The Doctrine of the Remnant

The idea of the ‘Remnant’ is one of the most typical and significant in the prophetic portions of the O. T. We meet it first apparently in the prophetic narrative which forms the basis of the account of Elijah in the book of Kings, the passage which St. Paul is quoting. Here a new idea is introduced into Israel’s history, and it is introduced in one of the most solemn and impressive narratives of that history. The Prophet is taken into the desert to commune with God; he is taken to Sinai, the mountain of God, which played such a large part in the traditions of His people, and he receives the Divine message in that form which has ever marked off this as unique amongst theophanies, the ‘still small voice,’ contrasted with the thunder, and the storm, and the earthquake. And the idea that was thus introduced marks a stage in the religious history of the world, for it was the first revelation of the idea of personal as opposed to national consecration.
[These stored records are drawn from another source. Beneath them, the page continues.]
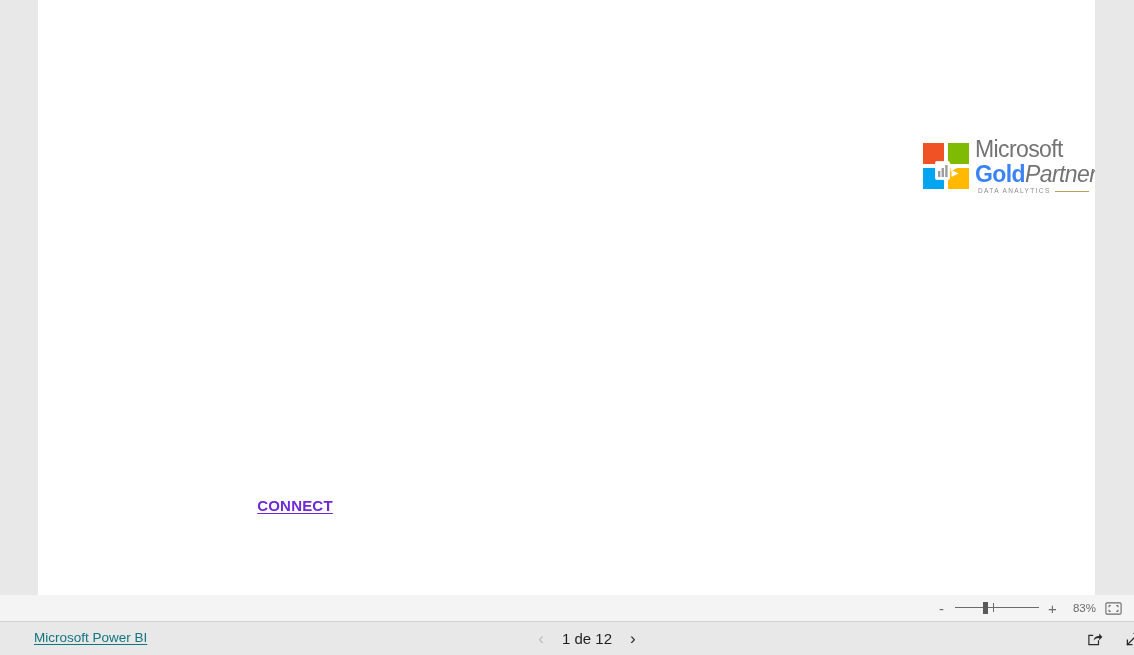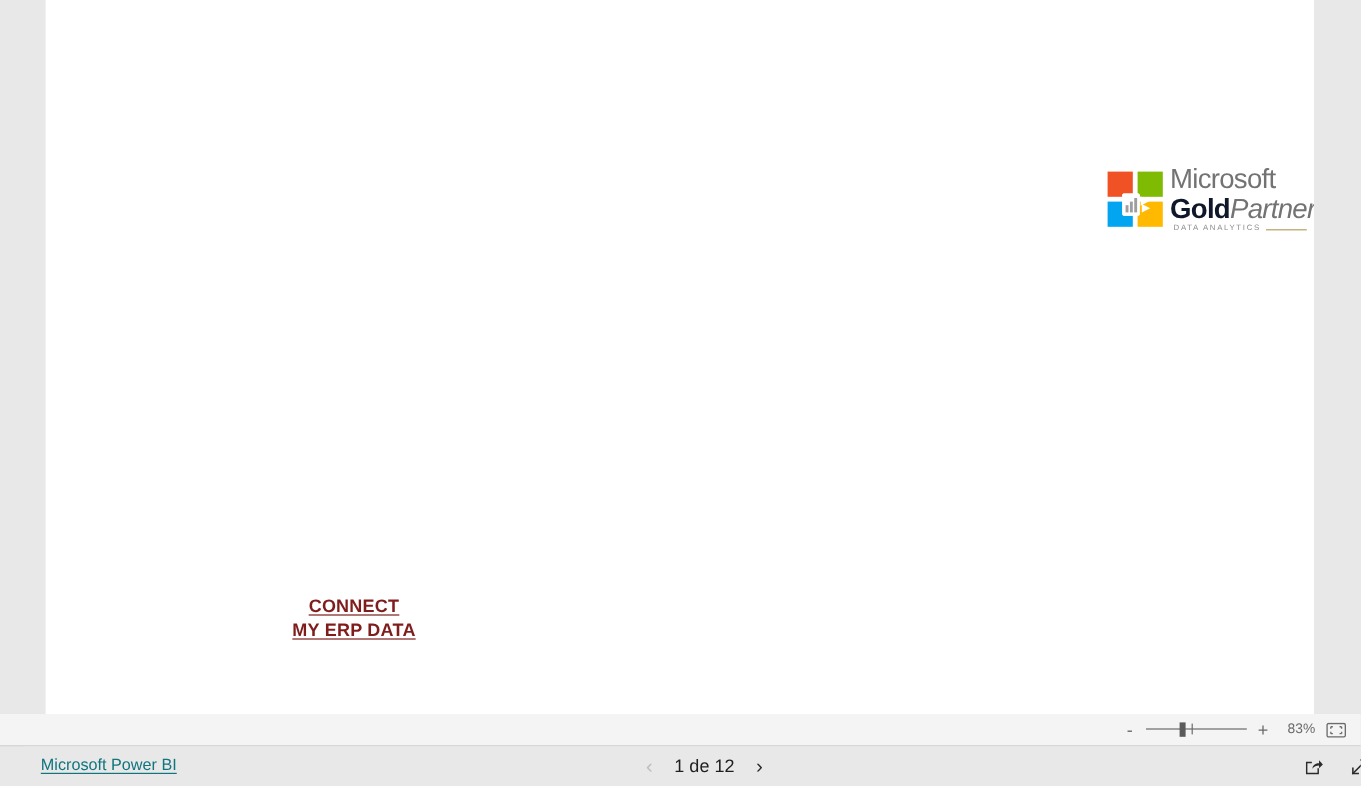"Gold" .word-gold { color: #0f172a -> #3b82f6 }
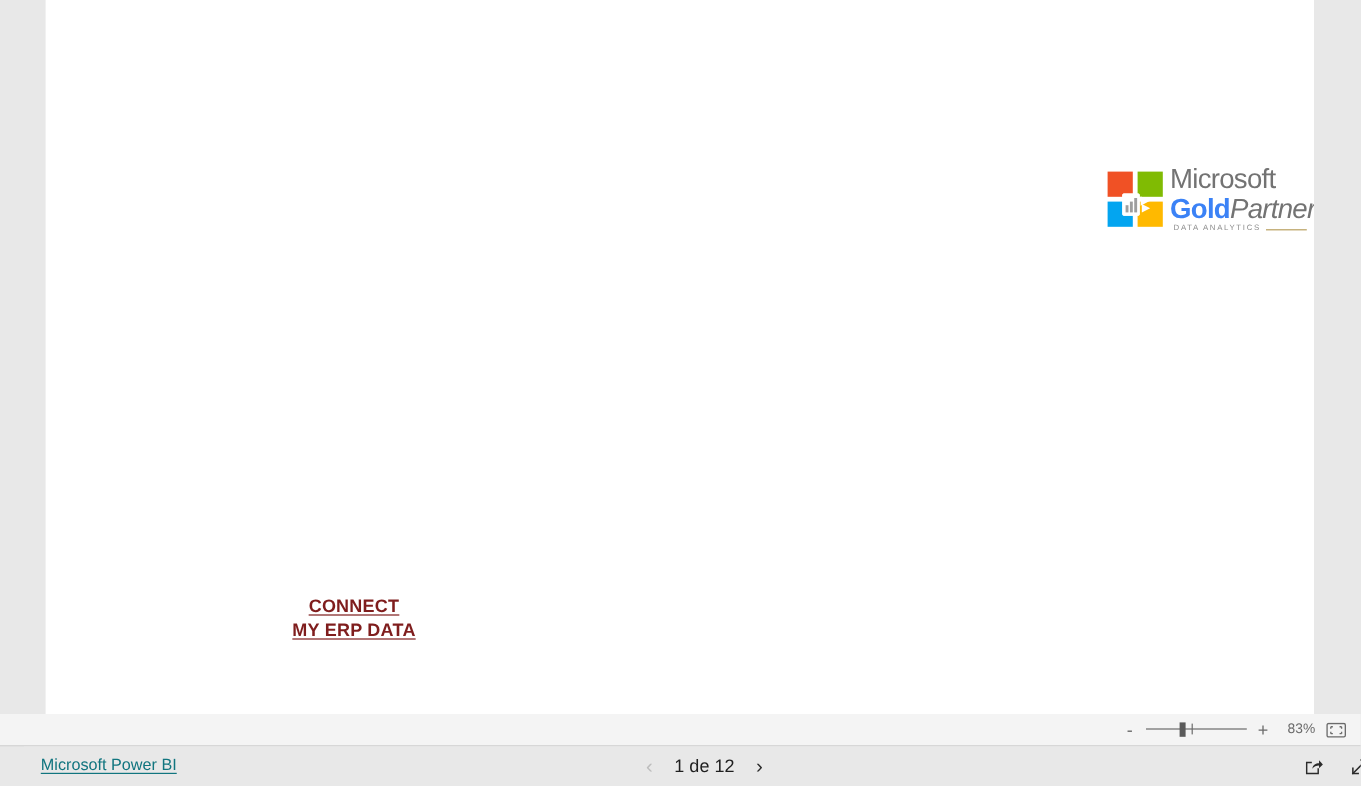"CONNECT" .erp-link { color: #7f1d1d -> #6d28d9 }
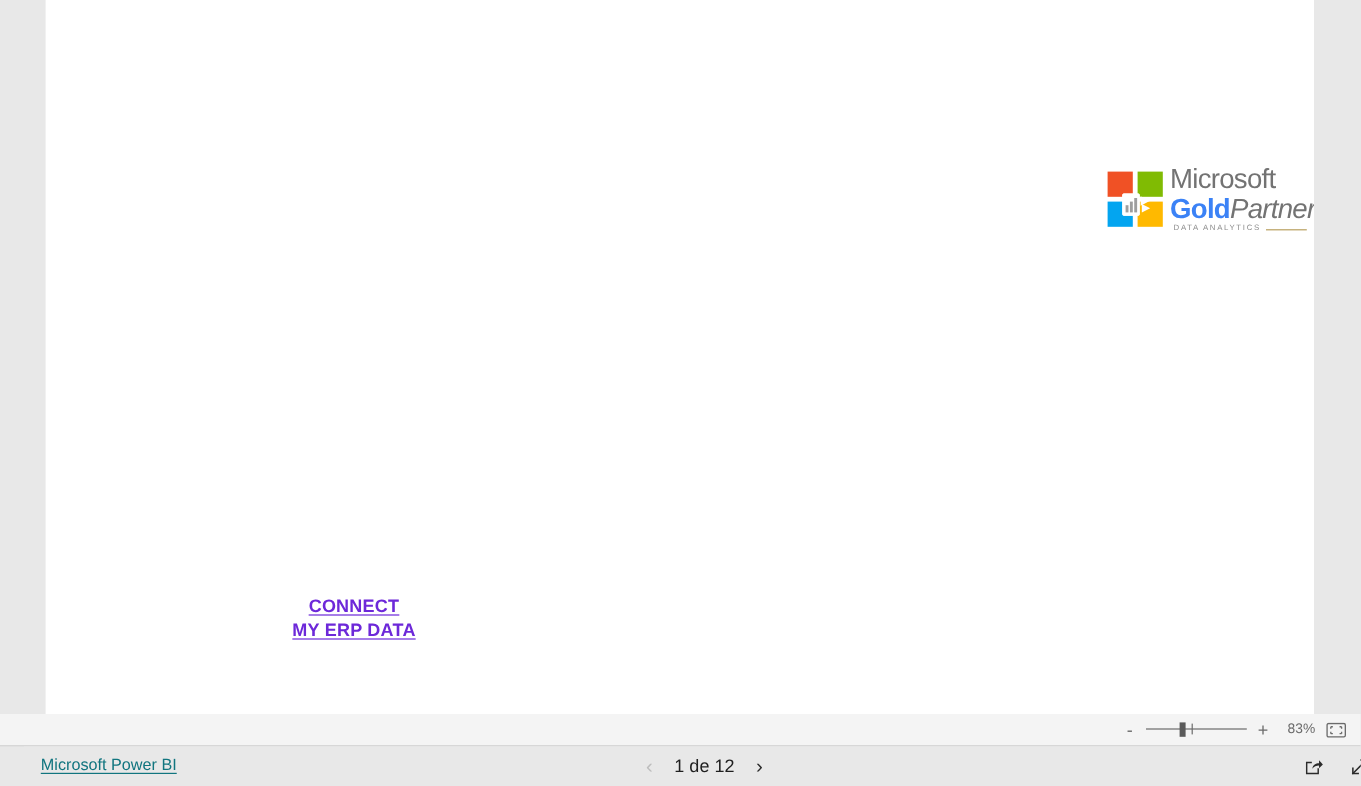"MY ERP DATA" span.erp-link { html: <span>MY ERP DATA</span> -> none }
Up to that time it was the nation as a whole that was bound to God, the nation as a whole for which sacrifices were offered, the nation as a whole for which kings had fought and judges legislated. But the nation as a whole had deserted Jehovah, and the Prophet records that it is the loyalty of the individual Israelites who had remained true to Him that must henceforth be reckoned. The nation will be chastised, but the remnant shall be saved.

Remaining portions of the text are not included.